Business Services Industry
United Petroleum completes negotiations with Convertible Debenture holders converting approximately 72% of its debenture debt into equity
Business Wire, May 8, 1997
KNOXVILLE, Tenn.--(BUSINESS WIRE)--May 8, 1997--United Petroleum Corporation (NASDAQ:UPET) announced today that it has completed negotiations and has entered into an agreement with its Convertible Debenture holders effective April 30, 1997.
Under the terms of the agreement Convertible Debenture holders have converted approximately $8,775,000 of their debentures to a newly created Class "A" convertible preferred stock and have substituted amended convertible debentures for the balance of the original debentures with a face amount of $20,800,000. The preferred stock and the amended convertible debentures provide for restrictions on conversions which were not present in the original debentures.
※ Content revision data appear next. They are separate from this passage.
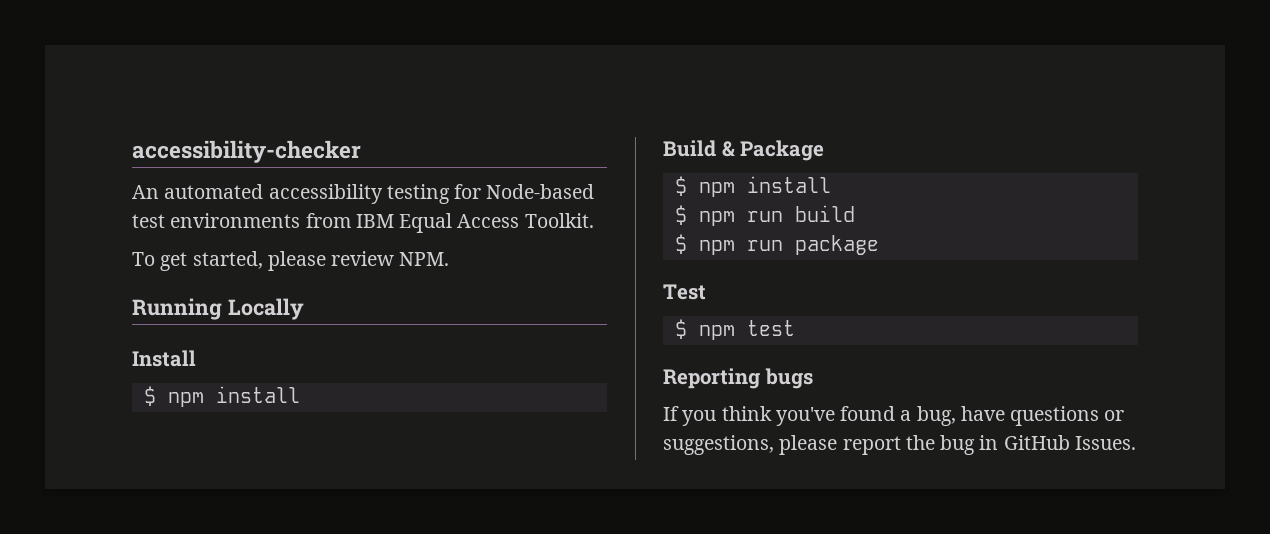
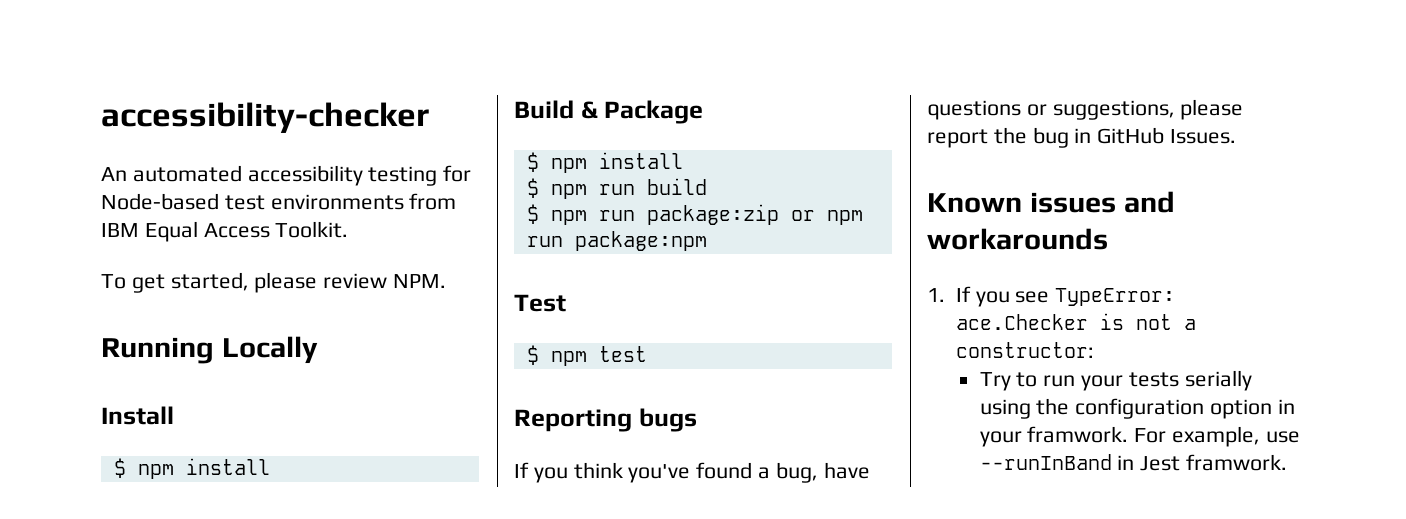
- $ npm run package
+ $ npm run package:zip or npm run package:npm
+ Known issues and workarounds
+ 1. If you see TypeError: ace.Checker is not a constructor:
+ Try to run your tests serially using the configuration option in your framwork. For example, use --runInBand in Jest framwork.

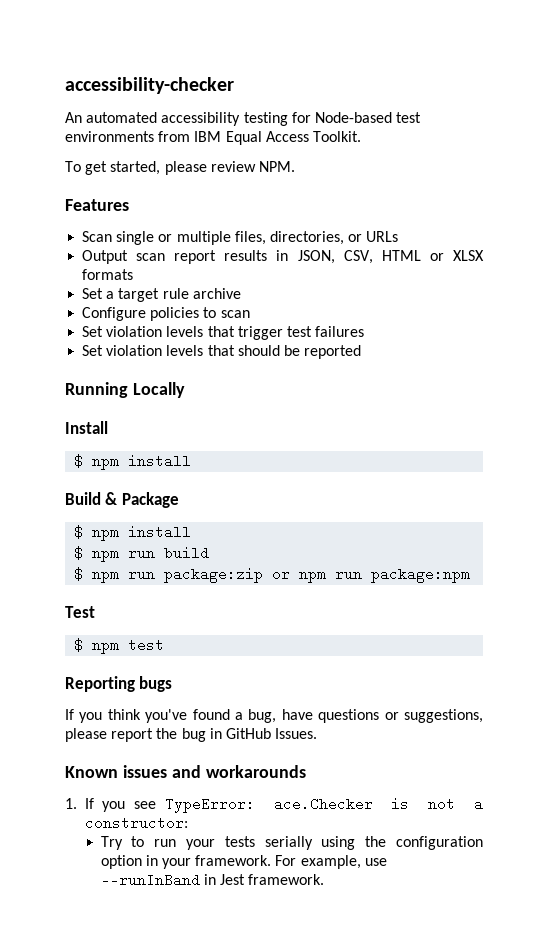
+ Features
+ Scan single or multiple files, directories, or URLs
+ Output scan report results in JSON, CSV, HTML or XLSX formats
+ Set a target rule archive
+ Configure policies to scan
+ Set violation levels that trigger test failures
+ Set violation levels that should be reported
- Try to run your tests serially using the configuration option in your framwork.
+ Try to run your tests serially using the configuration option in your framework.
- For example, use --runInBand in Jest framwork.
+ For example, use --runInBand in Jest framework.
One of the provisions contained in the preferred stock is a prohibition against any conversions until July 1, 1997 and then only at the rate of 1/13 per month. Also there is a conversion floor price for the preferred stock which was not present in the original debentures. The established floor price begins at $2.50 per share or two-thirds of the average closing bid price of the Company's common stock for the prior month, whichever is greater commencing July 1, 1997. The established minimum floor price reduces by $.50 per share per quarter to a minimum floor price of $1.00 or two-thirds of the average closing bid price for the Company's common stock for the prior month, whichever is greater. The amended convertible debentures are not eligible for conversion until Aug. 1, 1998 at the rate of 1/5 per month with an established minimum floor price per share of $1.00 or two-thirds of the average closing bid price of the Company's common stock for the previous month. Conversion of the preferred stock and the new debentures are further restricted such that no conversion shall cause the holder to beneficially own more than 4.99% of the Company's outstanding shares. The largest holder of the Company's convertible securities has purchased an additional debenture with a face value of $666,666 which provides the Company with additional working capital of $500,000 indicating the holders support of the Company's present management and business plans.
This agreement results in substantial improvement in the Company's balance sheet by increasing Equity to approximately $12,200,000 while reducing debt to approximately $13,700,000 as of March 31, 1997 as compared to approximately $22,200,000 as of December 31, 1996. Company management believes that the agreement will serve as a stabilizing factor in the marketplace for the Company's common stock.
The agreement also provides the preferred shareholders, as a class, the option to elect one director to the Company's Board of Directors which is intended to broaden the base and experience of the Board.
The Jackson-United Petroleum Corporation subsidiary, after completing its 1996 drilling program has a 75% Working Interest in 16 operating natural gas and oil wells in western Pennsylvania and operates 2 natural gas wells in eastern Kentucky, 2 additional eastern Kentucky wells are presently awaiting connection to a pipeline so that the 2 wells can be placed into production. The Company expects these wells to provide between approximately $600,000 to approximately $800,000 in additional revenues during 1997.
Continuing its efforts to increase shareholder value, the Company is presently negotiating for several acquisitions, both in the Calibur Systems, Inc. and Jackson-United Petroleum Corporation subsidiaries.